(Modification records)

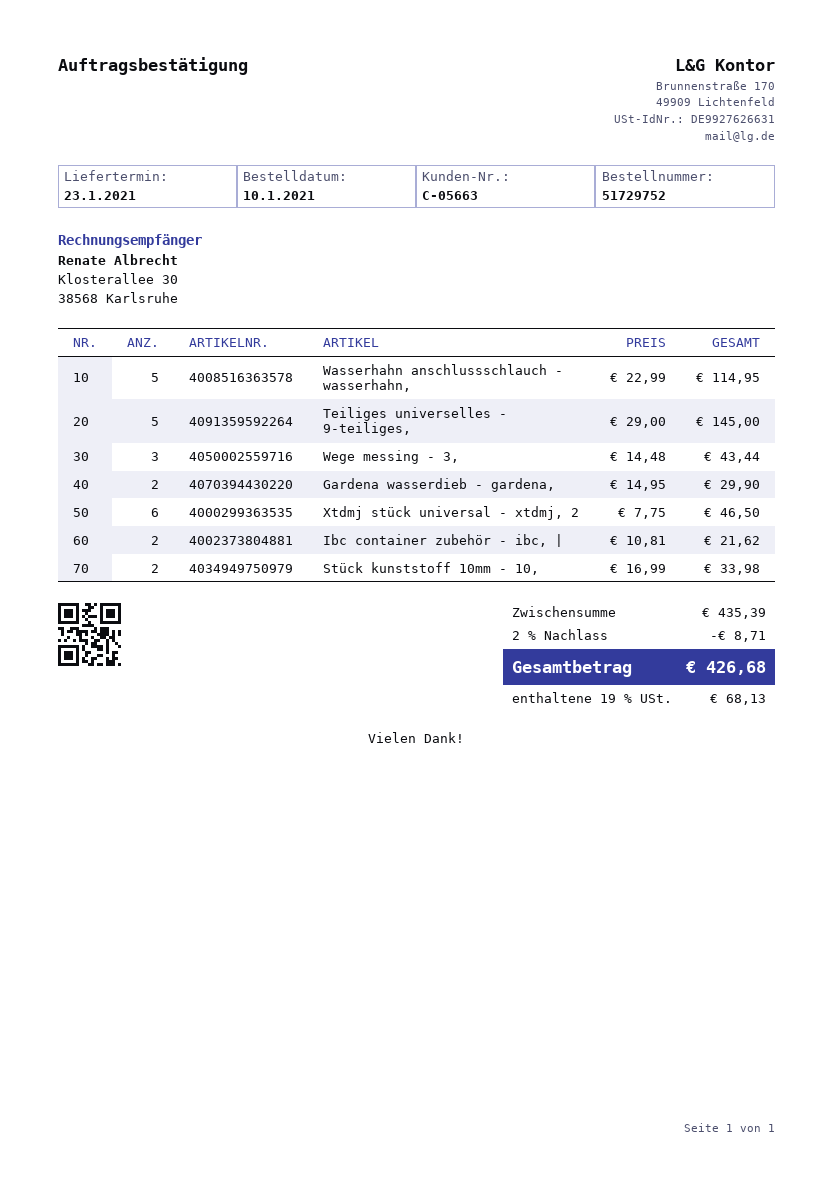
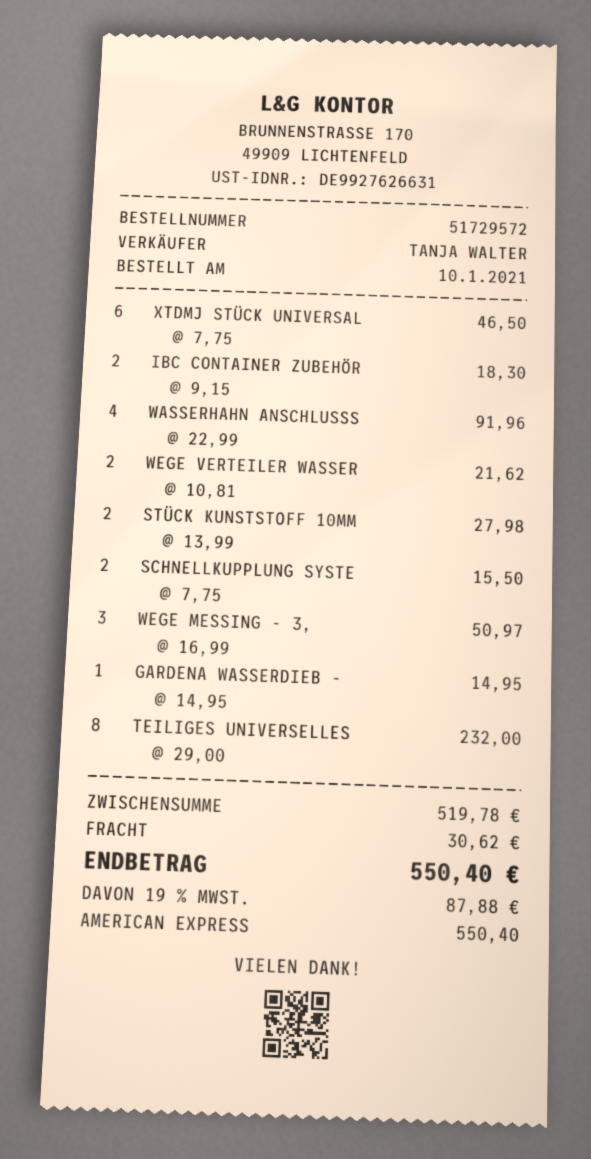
order number: 51729752 -> 51729572
Wasserhahn anschlussschlauch - wasserhahn,: 5 x 22.99 = 114.95 -> 4 x 22.99 = 91.96
Teiliges universelles - 9-teiliges,: 5 x 29.00 = 145.00 -> 8 x 29.00 = 232.00
Wege messing - 3,: 3 x 14.48 = 43.44 -> 3 x 16.99 = 50.97
Gardena wasserdieb - gardena,: 2 x 14.95 = 29.90 -> 1 x 14.95 = 14.95
Ibc container zubehör - ibc, |: 2 x 10.81 = 21.62 -> 2 x 9.15 = 18.30
Stück kunststoff 10mm - 10,: 2 x 16.99 = 33.98 -> 2 x 13.99 = 27.98
WEGE VERTEILER WASSER: none -> 2 x 10.81 = 21.62
SCHNELLKUPPLUNG SYSTE: none -> 2 x 7.75 = 15.50
subtotal: 435.39 -> 519.78
discount: 2% = 8.71 -> none
shipping: none -> 30.62
tax: 19% = 68.13 -> 19% = 87.88
total: 426.68 -> 550.40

> _Aim of the exercise_: A faithful copy of all the records is required, with the pictures left out.

> _Answer section_:
order number: 51729752 -> 51729572
Wasserhahn anschlussschlauch - wasserhahn,: 5 x 22.99 = 114.95 -> 4 x 22.99 = 91.96
Teiliges universelles - 9-teiliges,: 5 x 29.00 = 145.00 -> 8 x 29.00 = 232.00
Wege messing - 3,: 3 x 14.48 = 43.44 -> 3 x 16.99 = 50.97
Gardena wasserdieb - gardena,: 2 x 14.95 = 29.90 -> 1 x 14.95 = 14.95
Ibc container zubehör - ibc, |: 2 x 10.81 = 21.62 -> 2 x 9.15 = 18.30
Stück kunststoff 10mm - 10,: 2 x 16.99 = 33.98 -> 2 x 13.99 = 27.98
WEGE VERTEILER WASSER: none -> 2 x 10.81 = 21.62
SCHNELLKUPPLUNG SYSTE: none -> 2 x 7.75 = 15.50
subtotal: 435.39 -> 519.78
discount: 2% = 8.71 -> none
shipping: none -> 30.62
tax: 19% = 68.13 -> 19% = 87.88
total: 426.68 -> 550.40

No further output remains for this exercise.